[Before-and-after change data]
◆ ◆ ◆ ◆ ◆

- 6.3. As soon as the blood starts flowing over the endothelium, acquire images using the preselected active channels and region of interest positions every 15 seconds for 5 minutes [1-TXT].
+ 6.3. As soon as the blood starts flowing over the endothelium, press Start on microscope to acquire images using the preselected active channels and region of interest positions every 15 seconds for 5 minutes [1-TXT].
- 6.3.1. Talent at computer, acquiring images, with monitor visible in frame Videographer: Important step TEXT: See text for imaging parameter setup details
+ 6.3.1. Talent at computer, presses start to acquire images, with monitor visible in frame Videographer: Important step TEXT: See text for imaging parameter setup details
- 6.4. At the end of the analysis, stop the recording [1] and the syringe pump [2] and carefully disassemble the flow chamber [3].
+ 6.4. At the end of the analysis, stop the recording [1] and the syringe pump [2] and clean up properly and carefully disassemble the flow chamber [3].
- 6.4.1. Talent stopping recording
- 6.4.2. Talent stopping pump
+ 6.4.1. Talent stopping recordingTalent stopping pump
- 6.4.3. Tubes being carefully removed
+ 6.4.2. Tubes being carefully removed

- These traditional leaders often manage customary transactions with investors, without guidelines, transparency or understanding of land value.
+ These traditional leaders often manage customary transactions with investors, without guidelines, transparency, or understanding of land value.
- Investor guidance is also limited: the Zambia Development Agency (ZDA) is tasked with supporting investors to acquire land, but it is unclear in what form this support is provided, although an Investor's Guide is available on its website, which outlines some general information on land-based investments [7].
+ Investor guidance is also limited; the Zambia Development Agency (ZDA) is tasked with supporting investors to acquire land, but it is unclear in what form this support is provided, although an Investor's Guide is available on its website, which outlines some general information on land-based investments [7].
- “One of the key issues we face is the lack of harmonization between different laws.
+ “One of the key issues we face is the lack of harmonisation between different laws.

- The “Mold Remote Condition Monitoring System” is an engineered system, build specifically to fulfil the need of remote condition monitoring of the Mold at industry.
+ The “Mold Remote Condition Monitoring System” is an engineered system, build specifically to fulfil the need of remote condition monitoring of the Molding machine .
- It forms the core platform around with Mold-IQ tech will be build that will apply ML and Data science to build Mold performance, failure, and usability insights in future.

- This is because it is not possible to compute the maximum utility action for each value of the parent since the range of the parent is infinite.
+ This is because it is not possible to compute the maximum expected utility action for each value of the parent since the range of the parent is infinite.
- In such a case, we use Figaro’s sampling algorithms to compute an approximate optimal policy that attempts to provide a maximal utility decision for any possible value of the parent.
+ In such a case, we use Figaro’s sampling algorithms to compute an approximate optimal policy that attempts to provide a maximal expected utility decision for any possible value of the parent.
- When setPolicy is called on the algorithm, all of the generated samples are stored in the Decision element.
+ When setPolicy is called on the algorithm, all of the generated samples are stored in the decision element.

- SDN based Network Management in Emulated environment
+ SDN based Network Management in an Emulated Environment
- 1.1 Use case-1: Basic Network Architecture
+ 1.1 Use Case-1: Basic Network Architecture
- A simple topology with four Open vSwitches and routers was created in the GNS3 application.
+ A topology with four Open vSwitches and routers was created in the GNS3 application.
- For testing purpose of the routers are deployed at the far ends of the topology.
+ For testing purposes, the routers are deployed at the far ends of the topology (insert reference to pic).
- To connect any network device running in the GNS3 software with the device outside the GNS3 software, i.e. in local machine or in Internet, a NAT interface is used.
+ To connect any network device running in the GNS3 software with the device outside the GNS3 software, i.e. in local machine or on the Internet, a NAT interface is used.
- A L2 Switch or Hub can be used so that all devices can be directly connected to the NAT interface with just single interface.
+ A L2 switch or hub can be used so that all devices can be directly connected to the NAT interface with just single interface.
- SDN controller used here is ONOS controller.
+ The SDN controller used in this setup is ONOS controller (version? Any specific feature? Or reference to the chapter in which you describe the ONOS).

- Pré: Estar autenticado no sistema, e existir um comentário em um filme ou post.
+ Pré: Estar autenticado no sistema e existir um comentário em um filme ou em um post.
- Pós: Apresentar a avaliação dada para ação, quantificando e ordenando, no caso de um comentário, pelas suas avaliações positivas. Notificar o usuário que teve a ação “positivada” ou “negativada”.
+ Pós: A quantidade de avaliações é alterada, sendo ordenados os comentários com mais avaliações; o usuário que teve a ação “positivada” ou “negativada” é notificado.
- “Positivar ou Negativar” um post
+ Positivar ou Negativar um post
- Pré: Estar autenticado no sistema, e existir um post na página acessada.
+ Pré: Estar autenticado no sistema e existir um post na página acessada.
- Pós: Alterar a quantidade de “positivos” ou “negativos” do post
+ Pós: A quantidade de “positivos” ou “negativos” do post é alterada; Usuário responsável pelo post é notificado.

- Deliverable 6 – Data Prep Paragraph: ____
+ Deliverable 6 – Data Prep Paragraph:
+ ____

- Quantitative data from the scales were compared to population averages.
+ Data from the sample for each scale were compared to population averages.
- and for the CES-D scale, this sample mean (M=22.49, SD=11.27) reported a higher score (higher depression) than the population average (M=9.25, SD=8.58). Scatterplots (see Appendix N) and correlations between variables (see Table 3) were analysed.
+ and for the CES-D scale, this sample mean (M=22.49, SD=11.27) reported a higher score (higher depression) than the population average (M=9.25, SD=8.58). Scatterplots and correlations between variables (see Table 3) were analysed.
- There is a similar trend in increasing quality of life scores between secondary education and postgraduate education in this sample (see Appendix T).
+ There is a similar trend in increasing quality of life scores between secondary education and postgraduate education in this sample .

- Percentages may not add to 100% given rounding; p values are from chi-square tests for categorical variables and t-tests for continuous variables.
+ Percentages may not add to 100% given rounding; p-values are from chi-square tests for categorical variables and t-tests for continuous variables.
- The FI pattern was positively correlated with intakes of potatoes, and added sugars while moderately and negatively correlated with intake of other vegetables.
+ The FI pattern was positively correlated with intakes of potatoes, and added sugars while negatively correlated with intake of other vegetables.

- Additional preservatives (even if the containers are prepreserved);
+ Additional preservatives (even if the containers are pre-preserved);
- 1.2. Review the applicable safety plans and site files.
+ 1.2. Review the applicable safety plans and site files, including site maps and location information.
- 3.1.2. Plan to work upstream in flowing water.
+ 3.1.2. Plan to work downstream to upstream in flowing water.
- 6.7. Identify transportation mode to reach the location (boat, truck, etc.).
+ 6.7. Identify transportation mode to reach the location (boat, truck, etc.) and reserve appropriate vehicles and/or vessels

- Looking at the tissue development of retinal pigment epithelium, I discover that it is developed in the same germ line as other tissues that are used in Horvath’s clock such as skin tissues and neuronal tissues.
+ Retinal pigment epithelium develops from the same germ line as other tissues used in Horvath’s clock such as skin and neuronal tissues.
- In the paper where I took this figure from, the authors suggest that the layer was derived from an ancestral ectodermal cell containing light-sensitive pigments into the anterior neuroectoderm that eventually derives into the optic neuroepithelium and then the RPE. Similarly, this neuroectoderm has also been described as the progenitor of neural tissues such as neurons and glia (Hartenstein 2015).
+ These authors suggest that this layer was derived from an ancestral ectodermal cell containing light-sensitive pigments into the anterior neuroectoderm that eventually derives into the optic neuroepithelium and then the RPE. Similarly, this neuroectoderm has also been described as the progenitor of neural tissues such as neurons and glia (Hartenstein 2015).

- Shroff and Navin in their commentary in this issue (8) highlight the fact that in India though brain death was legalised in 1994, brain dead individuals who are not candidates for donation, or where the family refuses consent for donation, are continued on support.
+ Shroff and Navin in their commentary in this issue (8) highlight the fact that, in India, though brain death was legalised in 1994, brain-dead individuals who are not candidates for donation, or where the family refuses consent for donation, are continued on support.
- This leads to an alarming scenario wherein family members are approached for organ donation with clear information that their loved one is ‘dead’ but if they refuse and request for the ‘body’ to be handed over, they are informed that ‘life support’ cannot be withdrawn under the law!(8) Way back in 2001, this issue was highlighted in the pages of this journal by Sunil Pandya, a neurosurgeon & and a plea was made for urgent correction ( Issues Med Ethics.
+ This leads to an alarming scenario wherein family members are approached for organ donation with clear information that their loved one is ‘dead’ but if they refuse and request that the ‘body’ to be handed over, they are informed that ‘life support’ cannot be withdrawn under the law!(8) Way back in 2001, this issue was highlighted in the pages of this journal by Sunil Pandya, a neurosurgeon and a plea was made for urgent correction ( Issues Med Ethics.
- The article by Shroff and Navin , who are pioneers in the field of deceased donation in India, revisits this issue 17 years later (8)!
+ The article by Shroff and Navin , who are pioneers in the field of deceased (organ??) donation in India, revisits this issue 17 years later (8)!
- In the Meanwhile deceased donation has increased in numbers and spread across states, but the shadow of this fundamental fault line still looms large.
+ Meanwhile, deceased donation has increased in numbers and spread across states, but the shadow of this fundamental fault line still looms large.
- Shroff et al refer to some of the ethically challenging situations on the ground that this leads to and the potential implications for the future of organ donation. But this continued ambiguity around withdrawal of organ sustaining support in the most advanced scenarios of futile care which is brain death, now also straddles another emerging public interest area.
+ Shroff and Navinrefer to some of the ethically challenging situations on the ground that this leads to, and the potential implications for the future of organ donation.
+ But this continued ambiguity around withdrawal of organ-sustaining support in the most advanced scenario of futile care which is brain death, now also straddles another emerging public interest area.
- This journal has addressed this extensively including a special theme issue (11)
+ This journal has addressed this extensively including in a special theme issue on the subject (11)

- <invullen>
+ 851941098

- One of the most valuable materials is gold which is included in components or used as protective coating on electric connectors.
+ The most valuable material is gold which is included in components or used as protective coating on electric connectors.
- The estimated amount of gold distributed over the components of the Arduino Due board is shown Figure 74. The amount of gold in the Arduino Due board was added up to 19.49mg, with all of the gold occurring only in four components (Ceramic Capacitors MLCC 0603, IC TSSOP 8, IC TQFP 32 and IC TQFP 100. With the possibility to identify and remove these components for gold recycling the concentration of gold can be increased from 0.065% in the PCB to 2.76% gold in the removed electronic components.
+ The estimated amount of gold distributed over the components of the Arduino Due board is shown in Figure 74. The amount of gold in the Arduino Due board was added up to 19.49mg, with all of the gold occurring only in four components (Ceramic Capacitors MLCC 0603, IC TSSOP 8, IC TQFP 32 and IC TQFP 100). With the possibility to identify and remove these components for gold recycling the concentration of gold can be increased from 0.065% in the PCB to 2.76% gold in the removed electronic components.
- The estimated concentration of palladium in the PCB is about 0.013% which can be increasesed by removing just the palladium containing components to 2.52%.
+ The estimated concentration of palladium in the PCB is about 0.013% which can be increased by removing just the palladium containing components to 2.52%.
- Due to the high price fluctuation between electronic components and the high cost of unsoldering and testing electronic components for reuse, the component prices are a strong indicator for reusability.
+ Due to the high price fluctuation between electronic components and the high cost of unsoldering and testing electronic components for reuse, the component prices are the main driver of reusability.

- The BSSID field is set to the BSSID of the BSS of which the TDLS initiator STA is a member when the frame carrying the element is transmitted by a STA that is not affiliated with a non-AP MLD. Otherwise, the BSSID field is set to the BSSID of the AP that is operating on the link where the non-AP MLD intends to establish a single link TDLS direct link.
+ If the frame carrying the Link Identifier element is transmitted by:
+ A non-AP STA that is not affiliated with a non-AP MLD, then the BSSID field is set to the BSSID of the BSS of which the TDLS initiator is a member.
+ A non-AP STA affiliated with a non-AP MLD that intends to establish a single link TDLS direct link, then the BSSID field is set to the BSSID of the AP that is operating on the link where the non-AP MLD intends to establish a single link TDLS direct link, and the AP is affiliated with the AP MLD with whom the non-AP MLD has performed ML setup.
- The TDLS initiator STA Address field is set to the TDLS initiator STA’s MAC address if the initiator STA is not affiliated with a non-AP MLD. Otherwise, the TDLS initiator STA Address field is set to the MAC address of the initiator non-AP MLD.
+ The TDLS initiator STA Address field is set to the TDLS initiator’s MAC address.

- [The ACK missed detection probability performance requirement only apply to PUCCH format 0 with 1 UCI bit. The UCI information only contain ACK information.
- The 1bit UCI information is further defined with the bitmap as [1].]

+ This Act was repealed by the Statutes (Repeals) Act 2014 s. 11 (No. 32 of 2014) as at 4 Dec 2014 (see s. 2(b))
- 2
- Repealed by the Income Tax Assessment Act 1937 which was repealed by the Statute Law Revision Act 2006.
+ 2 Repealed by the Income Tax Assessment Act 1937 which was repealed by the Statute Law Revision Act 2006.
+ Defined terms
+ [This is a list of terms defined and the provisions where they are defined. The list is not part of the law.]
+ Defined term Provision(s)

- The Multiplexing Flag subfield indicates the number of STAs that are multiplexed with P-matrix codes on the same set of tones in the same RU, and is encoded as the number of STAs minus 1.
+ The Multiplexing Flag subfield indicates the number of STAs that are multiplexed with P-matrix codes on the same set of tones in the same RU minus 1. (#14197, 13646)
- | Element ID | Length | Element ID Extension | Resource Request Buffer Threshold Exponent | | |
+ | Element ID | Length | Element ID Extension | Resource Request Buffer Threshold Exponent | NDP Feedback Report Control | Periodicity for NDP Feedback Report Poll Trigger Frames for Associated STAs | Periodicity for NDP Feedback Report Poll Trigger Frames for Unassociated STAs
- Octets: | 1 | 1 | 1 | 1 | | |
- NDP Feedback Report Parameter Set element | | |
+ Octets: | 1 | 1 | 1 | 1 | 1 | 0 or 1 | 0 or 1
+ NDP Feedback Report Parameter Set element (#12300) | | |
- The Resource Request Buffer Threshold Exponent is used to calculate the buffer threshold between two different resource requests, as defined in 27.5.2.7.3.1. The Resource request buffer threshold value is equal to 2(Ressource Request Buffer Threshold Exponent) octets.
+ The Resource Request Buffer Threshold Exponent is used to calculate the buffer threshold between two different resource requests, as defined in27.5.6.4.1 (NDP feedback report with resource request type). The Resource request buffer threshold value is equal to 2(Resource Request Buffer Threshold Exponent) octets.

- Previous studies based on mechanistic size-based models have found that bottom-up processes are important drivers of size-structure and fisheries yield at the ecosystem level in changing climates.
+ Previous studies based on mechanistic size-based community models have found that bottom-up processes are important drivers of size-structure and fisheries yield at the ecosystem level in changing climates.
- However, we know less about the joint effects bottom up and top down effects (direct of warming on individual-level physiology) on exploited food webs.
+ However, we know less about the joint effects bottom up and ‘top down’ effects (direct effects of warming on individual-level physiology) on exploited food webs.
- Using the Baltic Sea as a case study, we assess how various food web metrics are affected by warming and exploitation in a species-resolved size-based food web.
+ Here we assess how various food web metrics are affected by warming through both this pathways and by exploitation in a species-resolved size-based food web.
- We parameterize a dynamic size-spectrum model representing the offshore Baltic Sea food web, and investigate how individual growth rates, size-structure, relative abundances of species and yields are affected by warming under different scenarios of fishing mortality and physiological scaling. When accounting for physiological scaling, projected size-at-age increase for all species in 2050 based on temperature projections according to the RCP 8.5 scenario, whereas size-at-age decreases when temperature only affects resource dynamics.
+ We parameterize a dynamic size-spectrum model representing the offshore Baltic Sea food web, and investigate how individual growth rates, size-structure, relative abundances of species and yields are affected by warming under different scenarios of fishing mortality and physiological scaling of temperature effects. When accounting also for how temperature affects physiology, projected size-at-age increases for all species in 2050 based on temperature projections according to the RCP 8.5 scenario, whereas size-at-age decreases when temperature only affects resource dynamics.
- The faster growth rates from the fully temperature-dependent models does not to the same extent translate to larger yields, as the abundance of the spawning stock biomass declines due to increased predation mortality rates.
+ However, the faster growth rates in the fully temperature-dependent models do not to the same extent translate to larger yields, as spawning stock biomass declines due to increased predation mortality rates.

◆ ◆ ◆ ◆ ◆

◆ **Exercise aim**
Copy the lines above exactly, beginning at the line that has "reference to pic)." and stopping after the line that has "scale were compared to population averages.", and omit the rest.

◆ **Written reply**
+ For testing purposes, the routers are deployed at the far ends of the topology (insert reference to pic).
- To connect any network device running in the GNS3 software with the device outside the GNS3 software, i.e. in local machine or in Internet, a NAT interface is used.
+ To connect any network device running in the GNS3 software with the device outside the GNS3 software, i.e. in local machine or on the Internet, a NAT interface is used.
- A L2 Switch or Hub can be used so that all devices can be directly connected to the NAT interface with just single interface.
+ A L2 switch or hub can be used so that all devices can be directly connected to the NAT interface with just single interface.
- SDN controller used here is ONOS controller.
+ The SDN controller used in this setup is ONOS controller (version? Any specific feature? Or reference to the chapter in which you describe the ONOS).

- Pré: Estar autenticado no sistema, e existir um comentário em um filme ou post.
+ Pré: Estar autenticado no sistema e existir um comentário em um filme ou em um post.
- Pós: Apresentar a avaliação dada para ação, quantificando e ordenando, no caso de um comentário, pelas suas avaliações positivas. Notificar o usuário que teve a ação “positivada” ou “negativada”.
+ Pós: A quantidade de avaliações é alterada, sendo ordenados os comentários com mais avaliações; o usuário que teve a ação “positivada” ou “negativada” é notificado.
- “Positivar ou Negativar” um post
+ Positivar ou Negativar um post
- Pré: Estar autenticado no sistema, e existir um post na página acessada.
+ Pré: Estar autenticado no sistema e existir um post na página acessada.
- Pós: Alterar a quantidade de “positivos” ou “negativos” do post
+ Pós: A quantidade de “positivos” ou “negativos” do post é alterada; Usuário responsável pelo post é notificado.

- Deliverable 6 – Data Prep Paragraph: ____
+ Deliverable 6 – Data Prep Paragraph:
+ ____

- Quantitative data from the scales were compared to population averages.
+ Data from the sample for each scale were compared to population averages.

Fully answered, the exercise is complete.